What the task asks ▸ Copy the data below exactly. Any pictures in it should be omitted.

Modification records
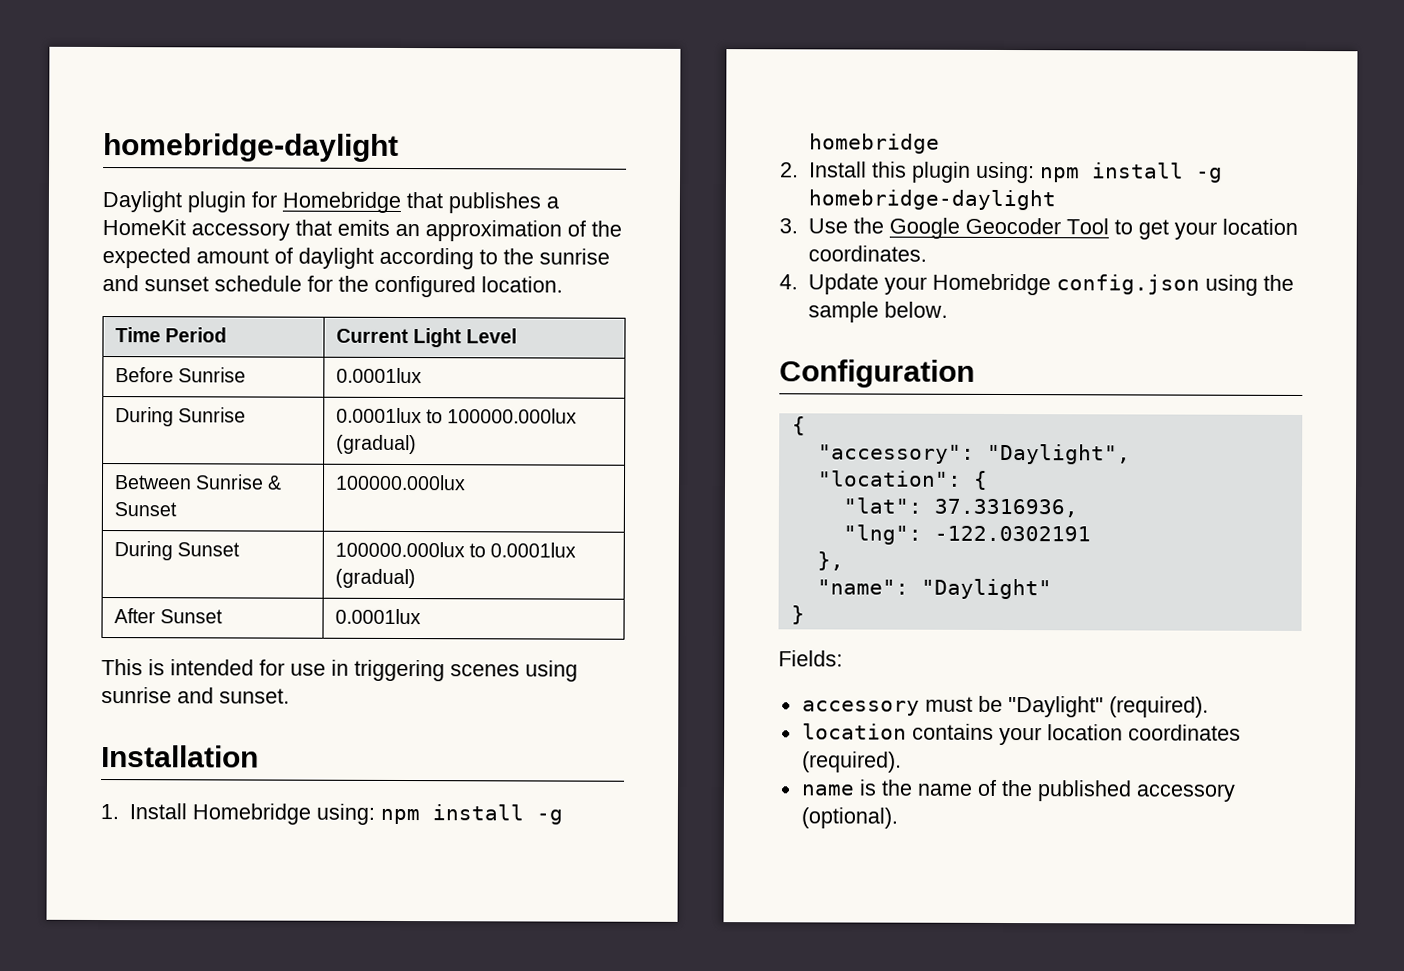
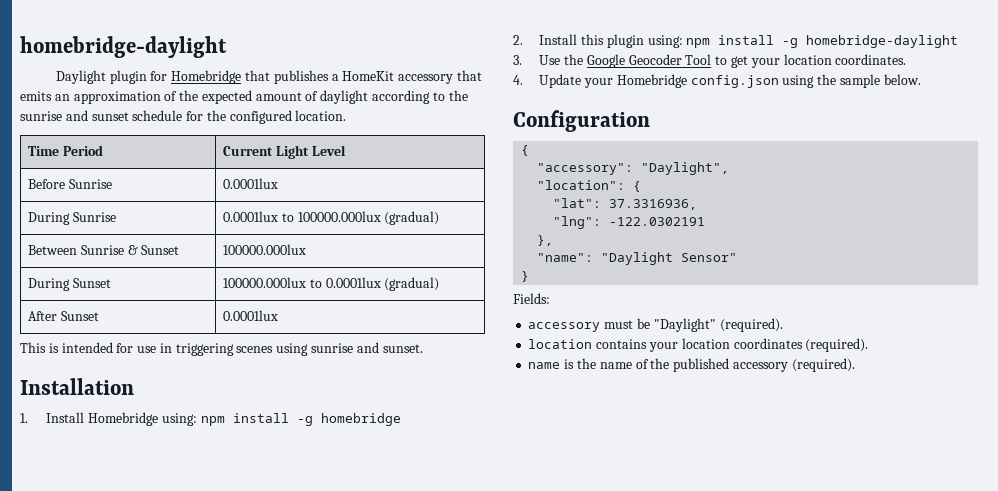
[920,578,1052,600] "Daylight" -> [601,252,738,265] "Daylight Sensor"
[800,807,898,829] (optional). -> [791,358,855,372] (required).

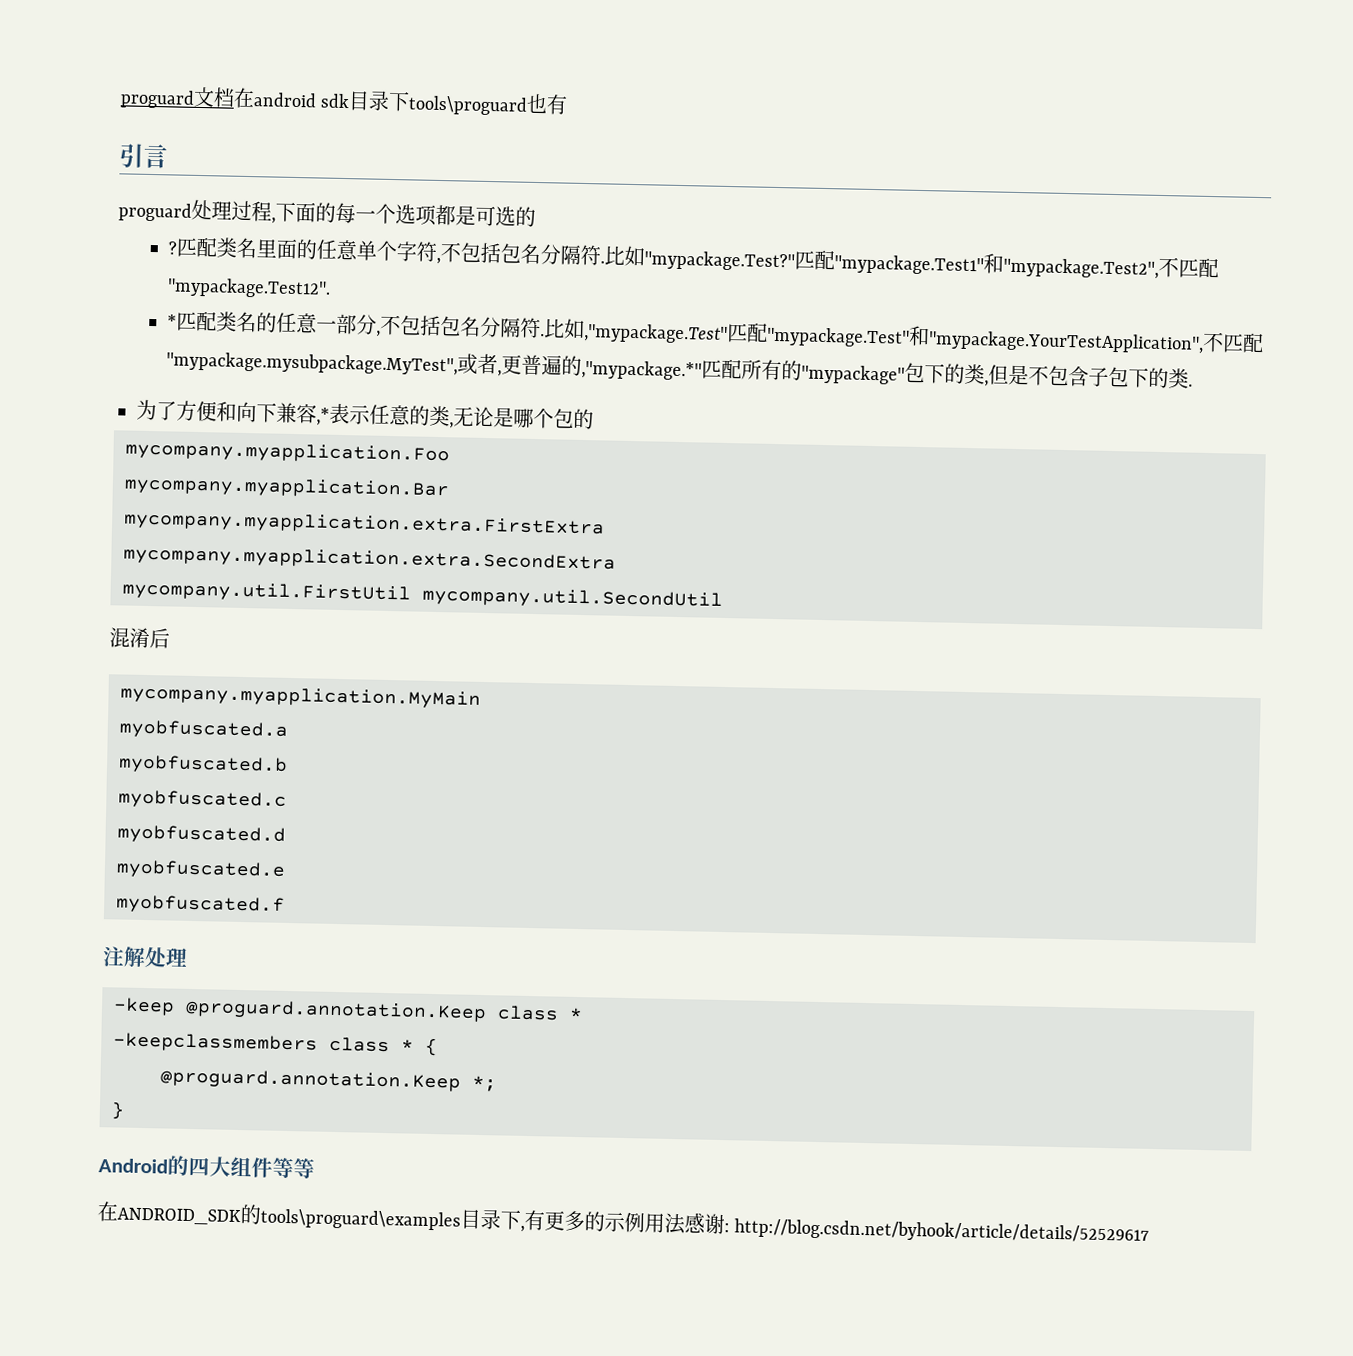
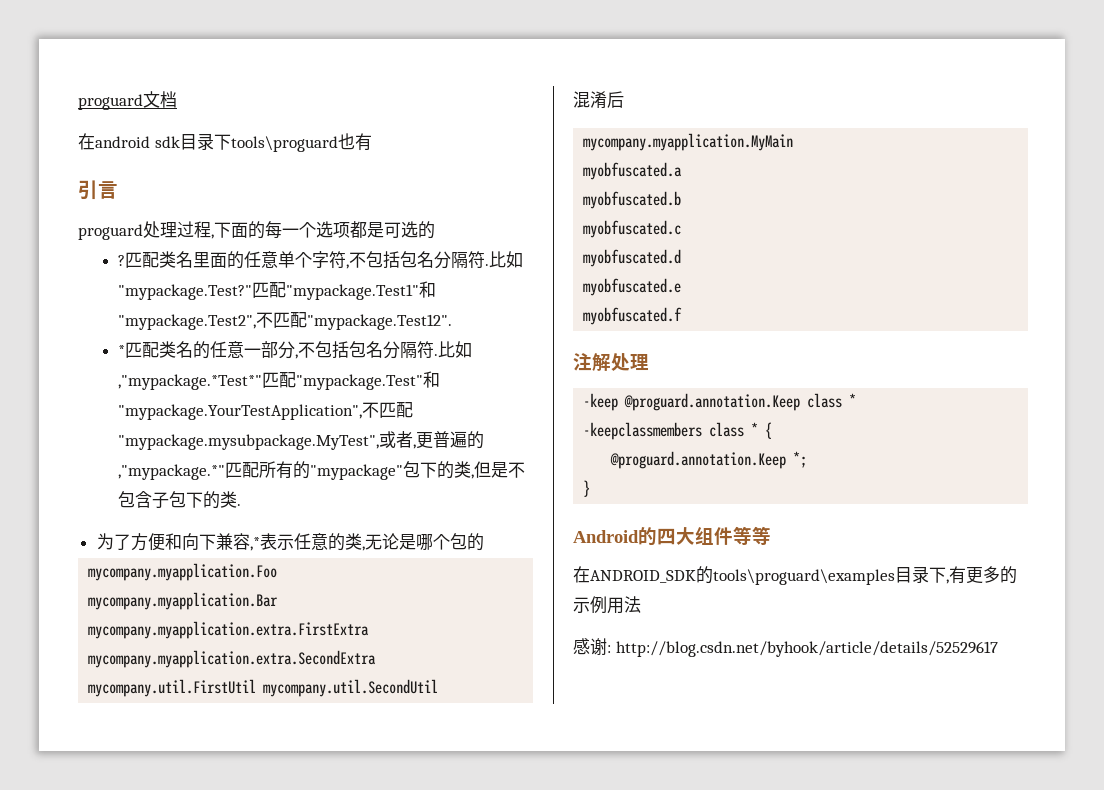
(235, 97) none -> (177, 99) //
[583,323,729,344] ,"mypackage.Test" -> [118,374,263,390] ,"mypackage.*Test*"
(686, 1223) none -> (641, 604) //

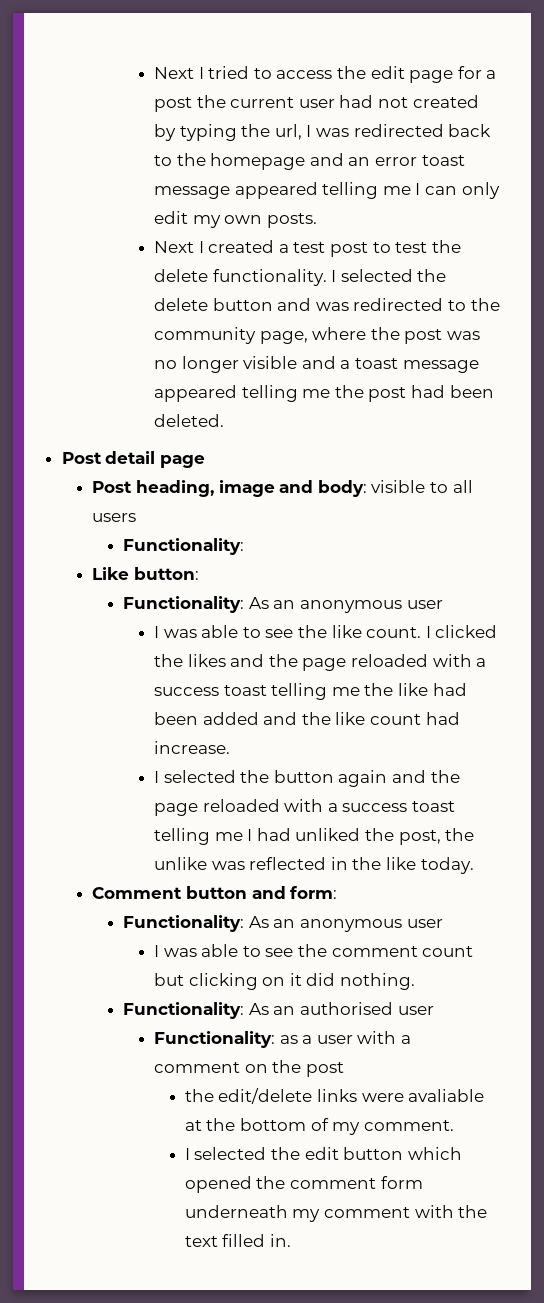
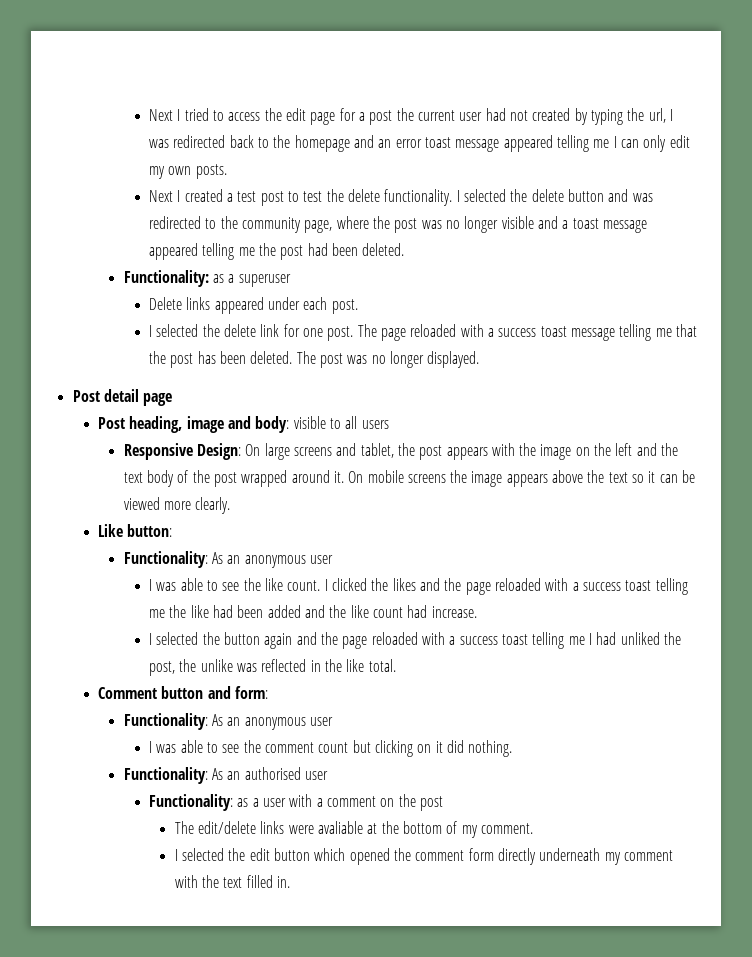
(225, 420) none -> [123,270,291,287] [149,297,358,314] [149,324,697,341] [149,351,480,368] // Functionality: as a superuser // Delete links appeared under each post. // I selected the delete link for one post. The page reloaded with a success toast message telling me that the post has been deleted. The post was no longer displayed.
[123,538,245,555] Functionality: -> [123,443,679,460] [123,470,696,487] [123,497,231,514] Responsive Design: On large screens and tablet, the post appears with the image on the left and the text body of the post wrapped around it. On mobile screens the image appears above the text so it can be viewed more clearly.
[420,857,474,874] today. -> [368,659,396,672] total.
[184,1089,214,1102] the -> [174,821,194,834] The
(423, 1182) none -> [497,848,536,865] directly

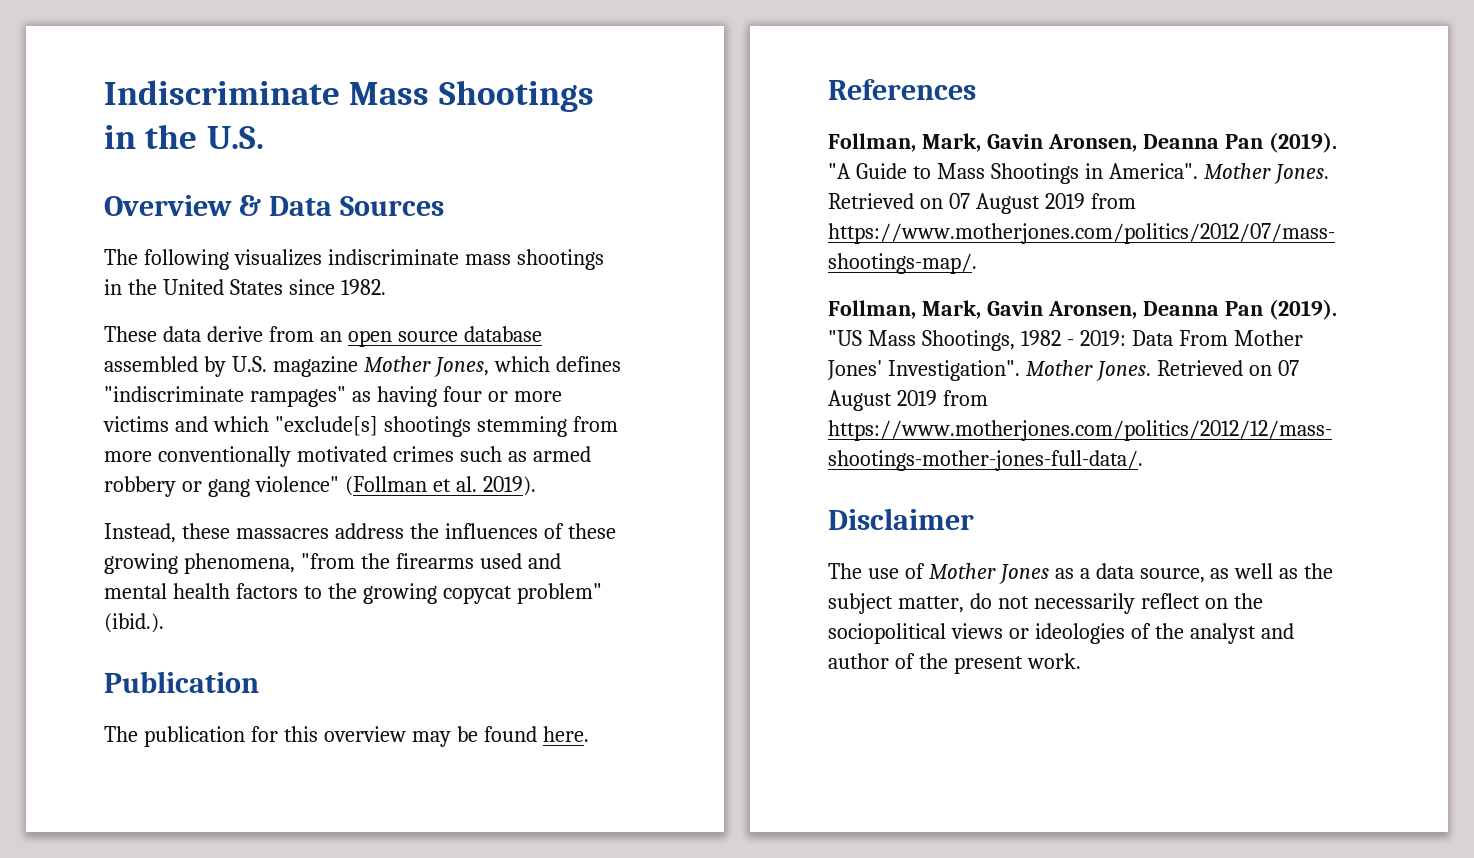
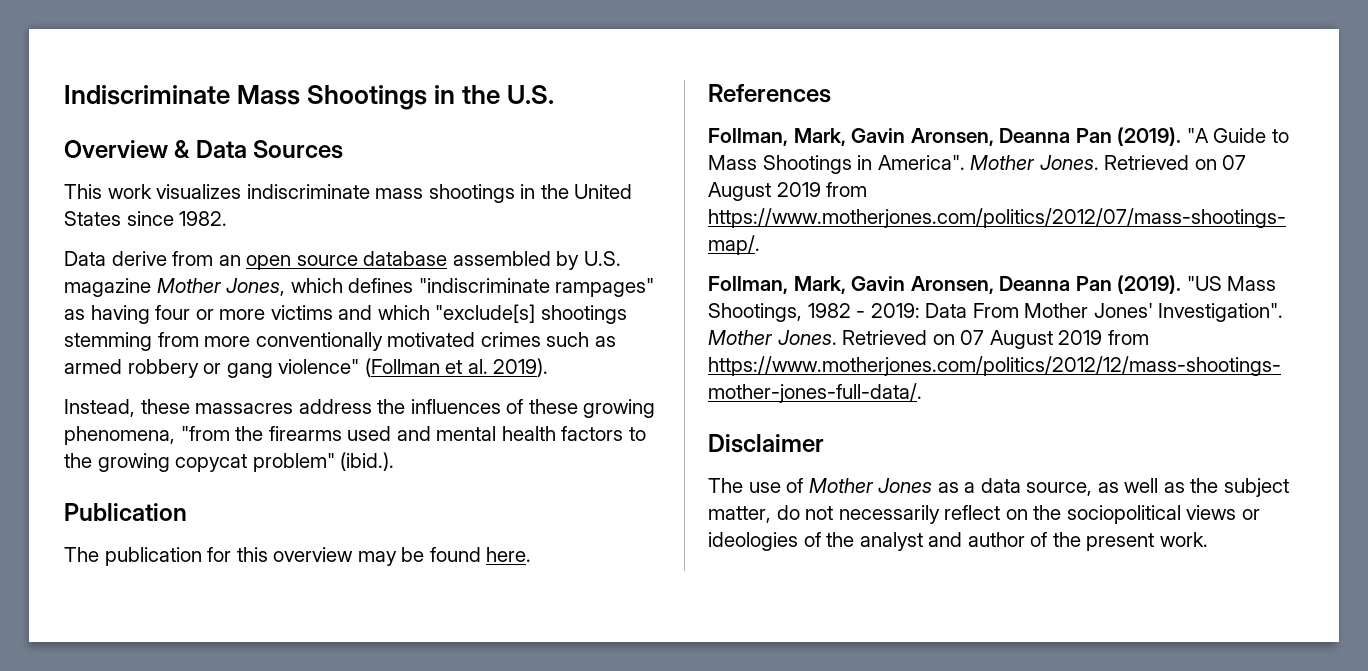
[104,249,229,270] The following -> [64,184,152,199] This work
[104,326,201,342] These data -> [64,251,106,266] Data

Exercise solution ▸
[920,578,1052,600] "Daylight" -> [601,252,738,265] "Daylight Sensor"
[800,807,898,829] (optional). -> [791,358,855,372] (required).

(235, 97) none -> (177, 99) //
[583,323,729,344] ,"mypackage.Test" -> [118,374,263,390] ,"mypackage.*Test*"
(686, 1223) none -> (641, 604) //

(225, 420) none -> [123,270,291,287] [149,297,358,314] [149,324,697,341] [149,351,480,368] // Functionality: as a superuser // Delete links appeared under each post. // I selected the delete link for one post. The page reloaded with a success toast message telling me that the post has been deleted. The post was no longer displayed.
[123,538,245,555] Functionality: -> [123,443,679,460] [123,470,696,487] [123,497,231,514] Responsive Design: On large screens and tablet, the post appears with the image on the left and the text body of the post wrapped around it. On mobile screens the image appears above the text so it can be viewed more clearly.
[420,857,474,874] today. -> [368,659,396,672] total.
[184,1089,214,1102] the -> [174,821,194,834] The
(423, 1182) none -> [497,848,536,865] directly

[104,249,229,270] The following -> [64,184,152,199] This work
[104,326,201,342] These data -> [64,251,106,266] Data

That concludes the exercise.